(Saved entries)
------------------------

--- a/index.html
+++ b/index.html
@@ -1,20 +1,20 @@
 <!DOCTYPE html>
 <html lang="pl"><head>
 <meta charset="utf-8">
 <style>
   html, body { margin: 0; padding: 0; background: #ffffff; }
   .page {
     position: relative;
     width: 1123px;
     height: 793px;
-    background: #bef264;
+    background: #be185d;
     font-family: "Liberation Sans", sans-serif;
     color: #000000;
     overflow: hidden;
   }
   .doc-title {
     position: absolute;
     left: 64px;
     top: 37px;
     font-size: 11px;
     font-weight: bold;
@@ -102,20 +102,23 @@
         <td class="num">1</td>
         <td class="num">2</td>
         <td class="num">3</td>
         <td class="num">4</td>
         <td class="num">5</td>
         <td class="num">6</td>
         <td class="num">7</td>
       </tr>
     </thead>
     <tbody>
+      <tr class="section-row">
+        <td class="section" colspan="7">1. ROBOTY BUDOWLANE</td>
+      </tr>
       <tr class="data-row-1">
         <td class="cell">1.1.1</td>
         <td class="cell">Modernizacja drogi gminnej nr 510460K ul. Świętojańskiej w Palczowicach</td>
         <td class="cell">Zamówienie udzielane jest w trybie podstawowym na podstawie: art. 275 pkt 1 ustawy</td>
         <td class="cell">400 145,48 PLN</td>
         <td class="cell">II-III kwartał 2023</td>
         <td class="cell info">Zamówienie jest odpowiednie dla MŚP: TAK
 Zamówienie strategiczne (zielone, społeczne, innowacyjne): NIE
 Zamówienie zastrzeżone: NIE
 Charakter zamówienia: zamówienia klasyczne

------------------------

Problem to solve. The records above must be printed again in full, exactly as written.

Response area.
--- a/index.html
+++ b/index.html
@@ -1,20 +1,20 @@
 <!DOCTYPE html>
 <html lang="pl"><head>
 <meta charset="utf-8">
 <style>
   html, body { margin: 0; padding: 0; background: #ffffff; }
   .page {
     position: relative;
     width: 1123px;
     height: 793px;
-    background: #bef264;
+    background: #be185d;
     font-family: "Liberation Sans", sans-serif;
     color: #000000;
     overflow: hidden;
   }
   .doc-title {
     position: absolute;
     left: 64px;
     top: 37px;
     font-size: 11px;
     font-weight: bold;
@@ -102,20 +102,23 @@
         <td class="num">1</td>
         <td class="num">2</td>
         <td class="num">3</td>
         <td class="num">4</td>
         <td class="num">5</td>
         <td class="num">6</td>
         <td class="num">7</td>
       </tr>
     </thead>
     <tbody>
+      <tr class="section-row">
+        <td class="section" colspan="7">1. ROBOTY BUDOWLANE</td>
+      </tr>
       <tr class="data-row-1">
         <td class="cell">1.1.1</td>
         <td class="cell">Modernizacja drogi gminnej nr 510460K ul. Świętojańskiej w Palczowicach</td>
         <td class="cell">Zamówienie udzielane jest w trybie podstawowym na podstawie: art. 275 pkt 1 ustawy</td>
         <td class="cell">400 145,48 PLN</td>
         <td class="cell">II-III kwartał 2023</td>
         <td class="cell info">Zamówienie jest odpowiednie dla MŚP: TAK
 Zamówienie strategiczne (zielone, społeczne, innowacyjne): NIE
 Zamówienie zastrzeżone: NIE
 Charakter zamówienia: zamówienia klasyczne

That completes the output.